Exercise aim – Return the data verbatim, without pictures.

···

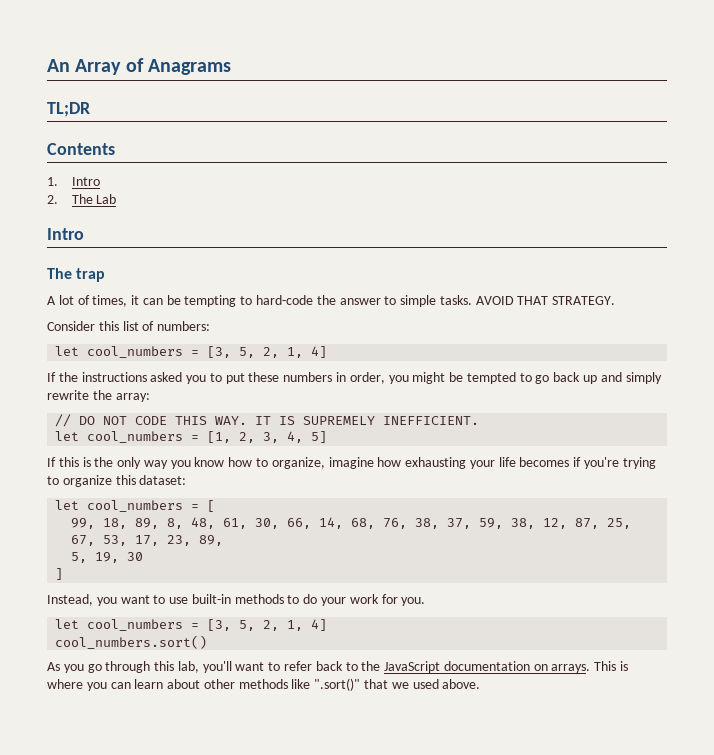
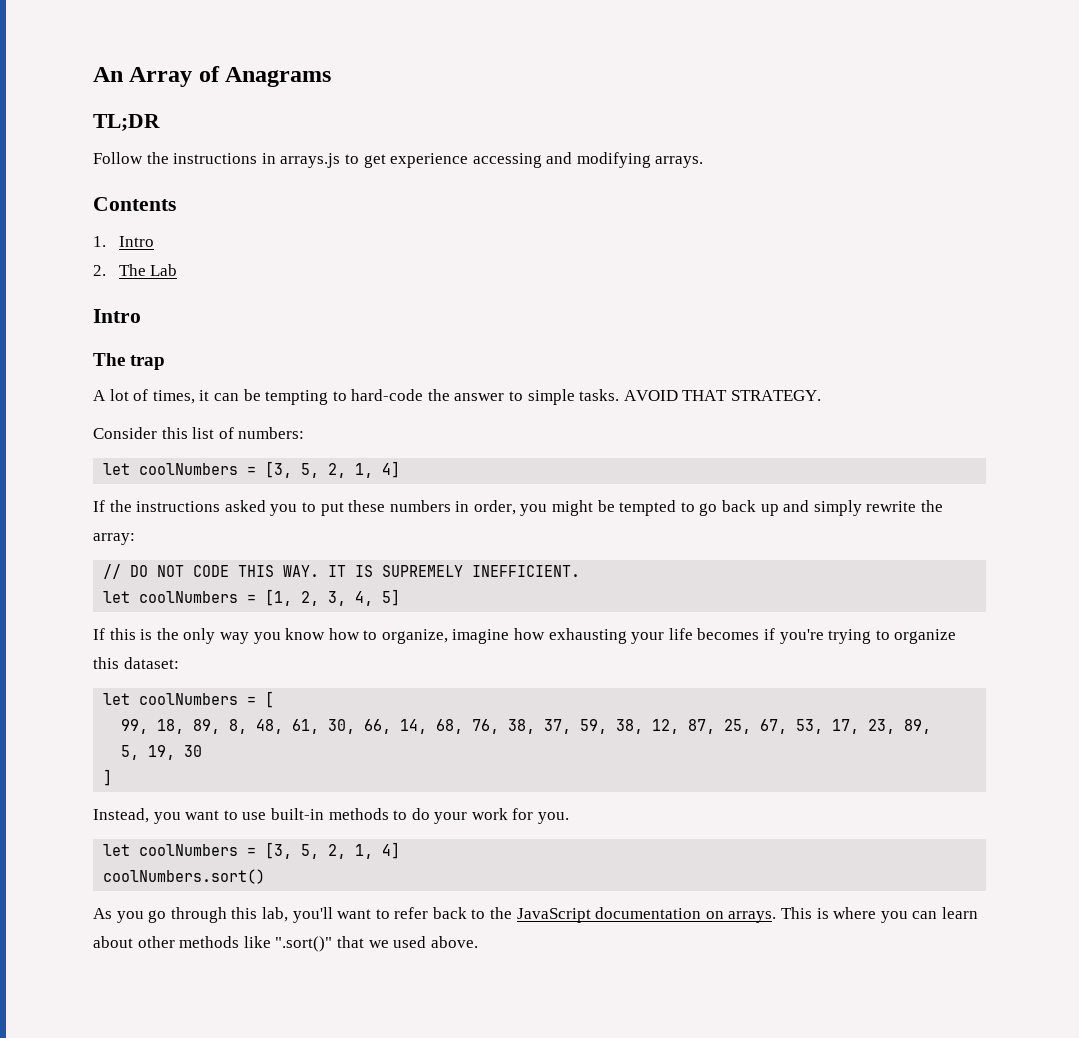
(90, 109) none -> [93,152,704,168] // Follow the instructions in arrays.js to get experience accessing and modifying arrays.
[87,346,184,358] cool_numbers -> [139,463,239,475] coolNumbers
[87,431,184,443] cool_numbers -> [139,591,239,603] coolNumbers
[87,500,184,512] cool_numbers -> [139,693,239,705] coolNumbers
[87,619,328,631] [55,635,208,649] cool_numbers = [3, 5, 2, 1, 4] // cool_numbers.sort() -> [139,842,401,859] [103,869,266,884] coolNumbers = [3, 5, 2, 1, 4] // coolNumbers.sort()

···

Output for this task –
(90, 109) none -> [93,152,704,168] // Follow the instructions in arrays.js to get experience accessing and modifying arrays.
[87,346,184,358] cool_numbers -> [139,463,239,475] coolNumbers
[87,431,184,443] cool_numbers -> [139,591,239,603] coolNumbers
[87,500,184,512] cool_numbers -> [139,693,239,705] coolNumbers
[87,619,328,631] [55,635,208,649] cool_numbers = [3, 5, 2, 1, 4] // cool_numbers.sort() -> [139,842,401,859] [103,869,266,884] coolNumbers = [3, 5, 2, 1, 4] // coolNumbers.sort()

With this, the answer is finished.